How to Learn "Machine Learning" in Six Months
March 26, 2017This post is also featured on the Metis Blog
I also gave a talk about this concept at Chicago Data Science Conference. Video/Slides
A few days ago, I came across a question on Quora, which boiled down to: "How can I learn machine learning in six months?" I started to write up a short answer, but it quickly snowballed into a huge discussion of the pedagological approach I used with this subject. As it became longer and longer, I realized that it was really worth solidifying and keeping somewhere more permanent than a post on Quora that can be removed willy-nilly. So here is my answer to that question, which is based on how I made the transition from physics nerd to physics nerd with machine learning in his toolbelt to data scientist.
The Somewhat Unfortunate Truth
In my mind, the key is to approach the topic in chunks. It’s a really large field and can be a bit overwhelming to just start. You’ve probably been jumping in at the point where you want to use machine learning to build models - you have some idea of what you want to do; but when scanning the internet for possible algorithms, there are just too many options. That’s exactly how I started, and I floundered for quite some time. With the benefit of hindsight, I think the key is to start way further upstream. You need to understand what’s happening “under the hood” of all the various machine learning algorithms before you can be ready to really apply them to ‘real’ data. So let’s dive into that.
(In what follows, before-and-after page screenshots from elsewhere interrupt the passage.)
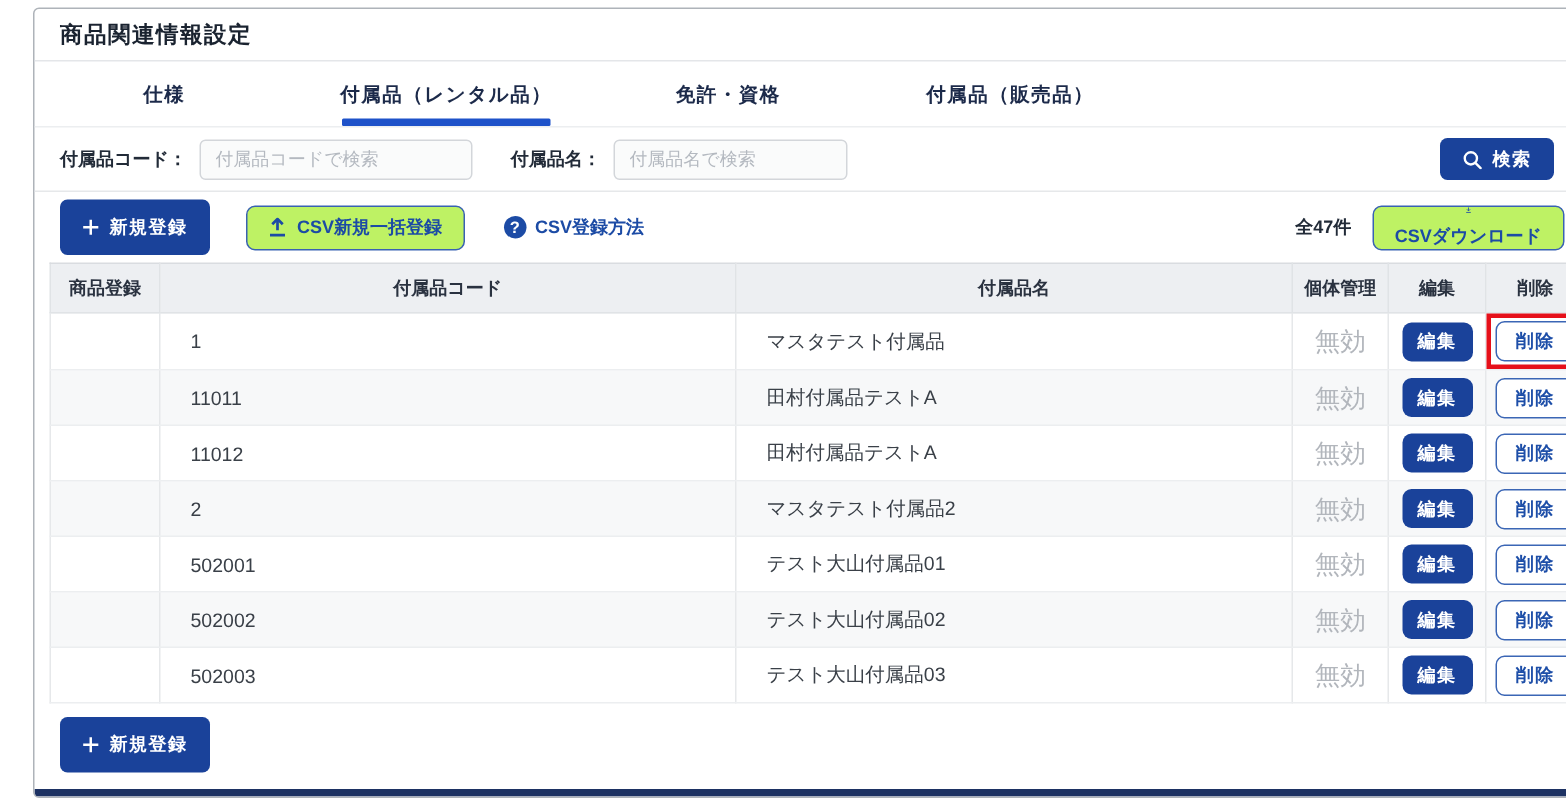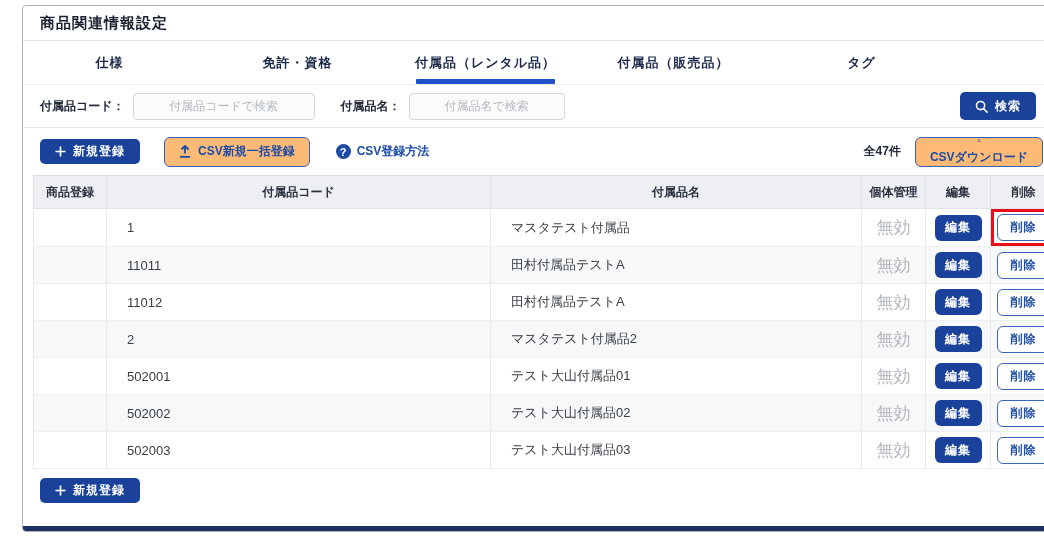--- a/index.html
+++ b/index.html
@@ -14,30 +14,30 @@
   
   .tab-bar { display:flex; padding-left:14px; height:44px; border-bottom:1px solid #eceef0;gap:43px; }
   .tab { width:145px; position:relative; display:flex; align-items:center; justify-content:center;
          font-size:13px; font-weight:bold; color:#1c2a4a; cursor:pointer; letter-spacing:1px;}
   .tab.active::after { content:""; position:absolute; left:3px; right:3px; bottom:0; height:5px;
          background:#1e52c9; border-radius:1px; }
   
   .search-row { display:flex; align-items:center; height:43px; padding:0 17px; border-bottom:1px solid #e6e8ea; }
   .field-label { font-size:12px; font-weight:bold; color:#222b38; margin-right:8px; white-space:nowrap; }
   .search-input { height:27px; border:1px solid #d3d6da; border-radius:4px; background:#fafbfb;
-         padding:0 10px; font-size:12px; color:#8b5cf6; outline:none; font-family:inherit;text-align:center;}
+         padding:0 10px; font-size:12px; color:#8b5cf6; outline:none; font-family:inherit;}
   .search-input::placeholder { color:#b4b9c0; }
   .input-code { width:182px; margin-right:26px; }
   .input-name { width:156px; }
   .spacer { flex:1; }
   .btn-primary { display:inline-flex; align-items:center; justify-content:center; gap:7px;
          background:#1a429a; color:#fff; font-size:12px; font-weight:bold; border:none;
-         border-radius:5px; height:25px; padding:0 15px; cursor:pointer; letter-spacing:1px; font-family:inherit;}
+         border-radius:5px; height:37px; padding:0 15px; cursor:pointer; letter-spacing:1px; font-family:inherit;}
   .btn-outline { display:inline-flex; align-items:center; justify-content:center; gap:7px;
-         background:#fdba74; color:#1c4ba5; font-size:12px; font-weight:bold;
+         background:#bef264; color:#1c4ba5; font-size:12px; font-weight:bold;
          border:1px solid #3962b2; border-radius:6px; height:30px; padding:0 14px; cursor:pointer; font-family:inherit;}
   .icon-svg { display:block; }
   
   .toolbar { display:flex; align-items:center; height:47px; padding:0 10px 0 17px; }
   .toolbar .btn-outline { margin-left:24px; }
   .help-link { display:inline-flex; align-items:center; gap:6px; margin-left:26px; cursor:pointer; }
   .help-circle { width:15px; height:15px; border-radius:50%; background:#1c4ba5; color:#fff;
          font-size:11px; font-weight:bold; display:flex; align-items:center; justify-content:center; }
   .help-text { font-size:12px; font-weight:bold; color:#1c4ba5; }
   .total-count { font-size:12px; font-weight:bold; color:#222b38; margin-right:14px;text-align:right; }
@@ -65,24 +65,23 @@
 <body>
 
 <div class="window">
 
   <div class="page-header">
     <div class="page-title">商品関連情報設定</div>
   </div>
 
   <div class="tab-bar">
     <div class="tab">仕様</div>
+    <div class="tab active">付属品（レンタル品）</div>
     <div class="tab">免許・資格</div>
-    <div class="tab active">付属品（レンタル品）</div>
     <div class="tab">付属品（販売品）</div>
-    <div class="tab">タグ</div>
   </div>
 
   <div class="search-row">
     <span class="field-label">付属品コード：</span>
     <input class="search-input input-code" placeholder="付属品コードで検索" style="">
     <span class="field-label">付属品名：</span>
     <input class="search-input input-name" placeholder="付属品名で検索" style="">
     <span class="spacer"></span>
     <button class="btn-primary" style="height:28px;">
       <svg class="icon-svg" width="13" height="13" viewBox="0 0 14 14">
There are 3 overarching topical skill sets that make-up data science (well, actually many more; but 3 that are the root topics):
- “Pure” Math (Calculus, Linear Algebra)
- Statistics (technically math, but it’s a more applied version)
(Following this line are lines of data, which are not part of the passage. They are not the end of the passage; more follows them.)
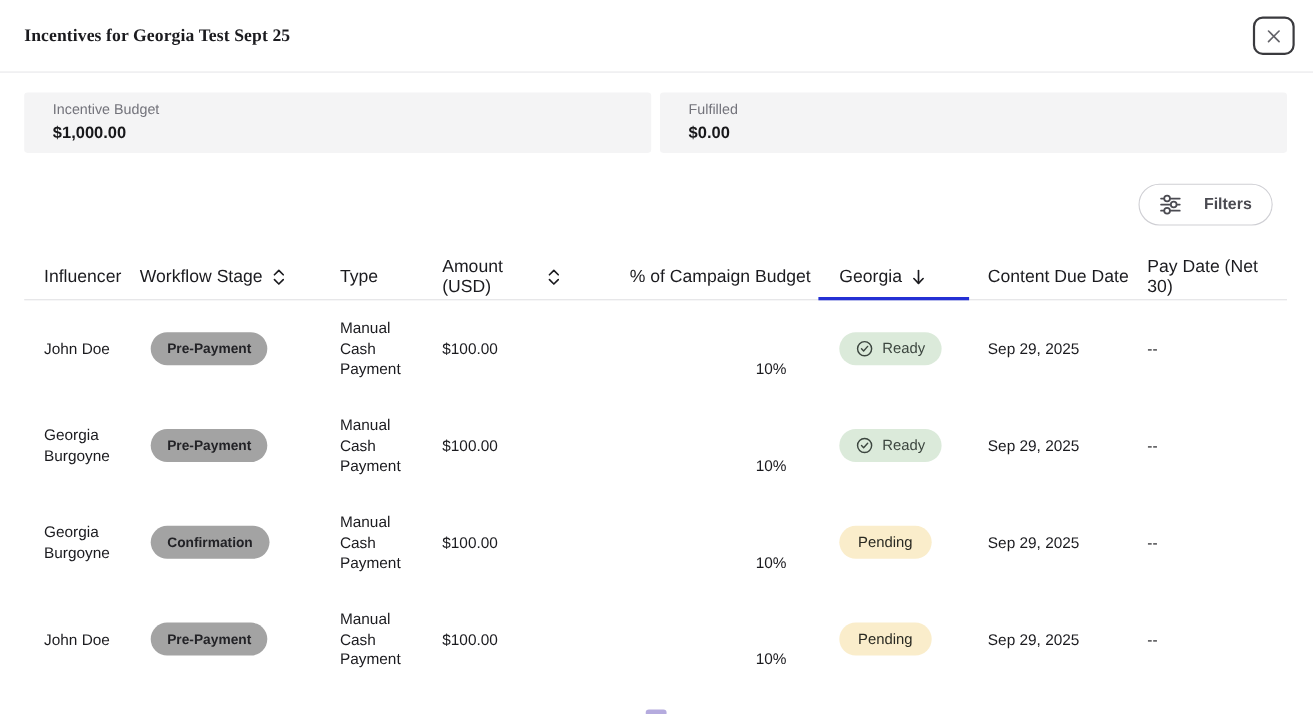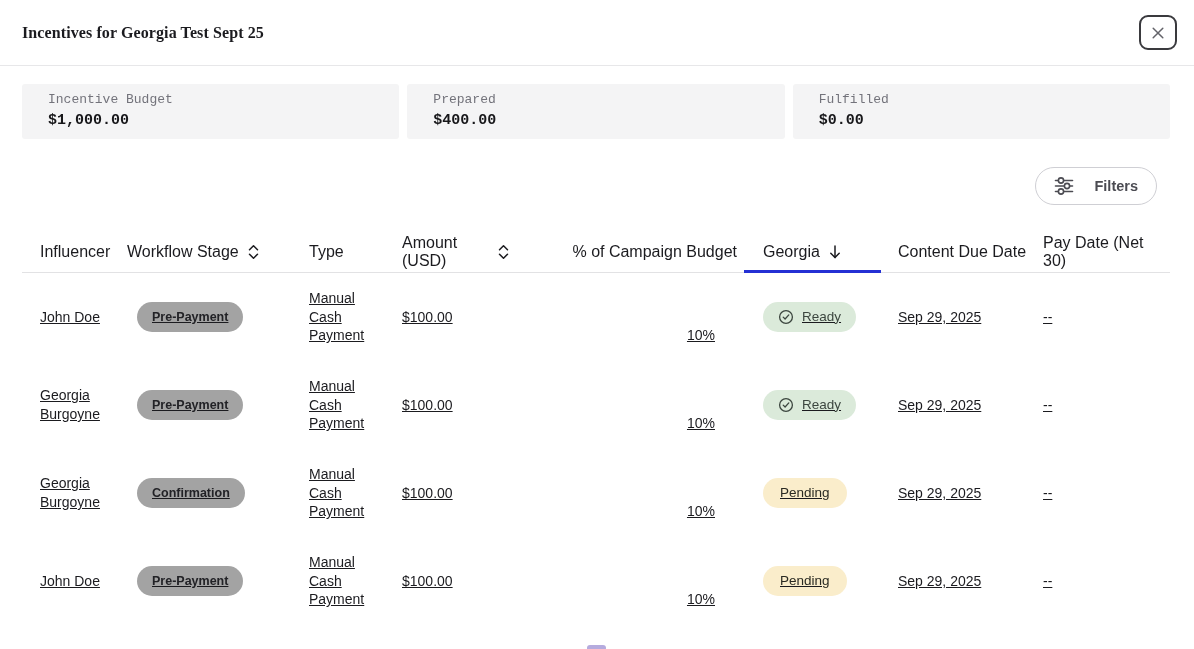--- a/index.html
+++ b/index.html
@@ -7,42 +7,42 @@
     font-family:"Liberation Sans","DejaVu Sans",sans-serif; color:#1b1b1f; }
 
   
   .modal-header { height:66px; padding:0 16px 0 22px; display:flex; align-items:center;
     justify-content:space-between; border-bottom:1px solid #e7e7e9; }
   .modal-title { font-size:16px; font-weight:700; letter-spacing:.1px;font-family:Liberation Serif, serif; }
   .close-btn { width:38px; height:35px; border:2px solid #3a3a3e; border-radius:9px; background:#fff;
     display:flex; align-items:center; justify-content:center; cursor:pointer; margin-right:1px; }
 
   
-  .summary-row { display:flex; gap:8px; margin:18px 24px 0 22px;font-family:Liberation Mono, monospace; }
+  .summary-row { display:flex; gap:8px; margin:18px 24px 0 22px; }
   .card { flex:1; background:#f4f4f5; border-radius:3px; padding:7px 16px 9px 26px; }
   .card-label { font-size:13px; color:#73737b; line-height:17px; }
   .card-value { font-size:15px; font-weight:700; color:#17171a; line-height:19px; margin-top:3px; }
 
   
   .filters-row { display:flex; justify-content:flex-end; margin:28px 37px 0 22px; }
   .filters-btn { height:38px; background:#fff; border:1px solid #cfcfd4; border-radius:19px;
     padding:0 18px; display:flex; align-items:center; gap:20px; font-size:14.5px; font-weight:600;
     color:#4b4b52; cursor:pointer; }
 
   
   .table { margin:26px 24px 0 22px; }
   .thead, .tr { display:grid;
     grid-template-columns:105px 182px 93px 170px 170px 153px 145px 130px; align-items:center; }
   .thead { height:42px; border-bottom:1px solid #e2e2e4; }
   .th { display:flex; align-items:center; gap:8px; font-size:16px; color:#1b1b1f; height:100%;
     position:relative; }
   .th.active::after { content:''; position:absolute; left:2px; right:14px; bottom:-1px; height:3px;
     background:#2430d4; }
   .tr { min-height:88px; }
-  .td { display:flex; align-items:center; font-size:14px; line-height:1.35;text-decoration:underline; }
+  .td { display:flex; align-items:center; font-size:14px; line-height:1.35; }
 
   
   .c0 { padding-left:18px; }
   .c3 { justify-content:space-between; }
   .thead .c3 { padding-right:62px; }
   .tr .c3 { padding-right:73px; }
   .c4 { justify-content:flex-end; }
   .thead .c4 { padding-right:5px; }
   .tr .c4 { padding-right:27px;margin-top:37px; }
   .c5 { padding-left:21px; }
@@ -73,24 +73,20 @@
     </span>
   </div>
 </div>
 
 <div class="summary-row">
   <div class="card">
     <div class="card-label">Incentive Budget</div>
     <div class="card-value">$1,000.00</div>
   </div>
   <div class="card">
-    <div class="card-label">Prepared</div>
-    <div class="card-value">$400.00</div>
-  </div>
-  <div class="card">
     <div class="card-label">Fulfilled</div>
     <div class="card-value">$0.00</div>
   </div>
 </div>
 
 <div class="filters-row">
   <button class="filters-btn">
     <span>
       <svg width="20" height="20" viewBox="0 0 20 20" fill="none" stroke="#4b4b52" stroke-width="1.6" stroke-linecap="round">
         <line x1="1.5" y1="4.5" x2="18.5" y2="4.5"></line>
- Programming (Generally in Python/R)
The first place is to start with learning about linear algebra. MIT has an open course on Linear Algebra. This should introduce you to all the core concepts of linear algebra, and you should pay particular attention to vectors, matrix multiplication, determinants, and Eigenvector decomposition - all of which play pretty heavily as the cogs that make machine learning algorithms go. Also, making sure you understand things like Euclidean distances will be a major positive as well.
After that, calculus should be your next focus. Here we’re most interested in learning and understanding the meaning of derivatives, and how we can use them for optimization. There are tons of great calculus resources out there, but at a minimum you should make sure to get through all topics in Single Variable Calculus and at least sections 1 and 2 of Multivariable Calculus. This is a great place to look into Gradient Descent - a great tool behind many of the algorithms used for machine learning - which is just an application of partial derivatives.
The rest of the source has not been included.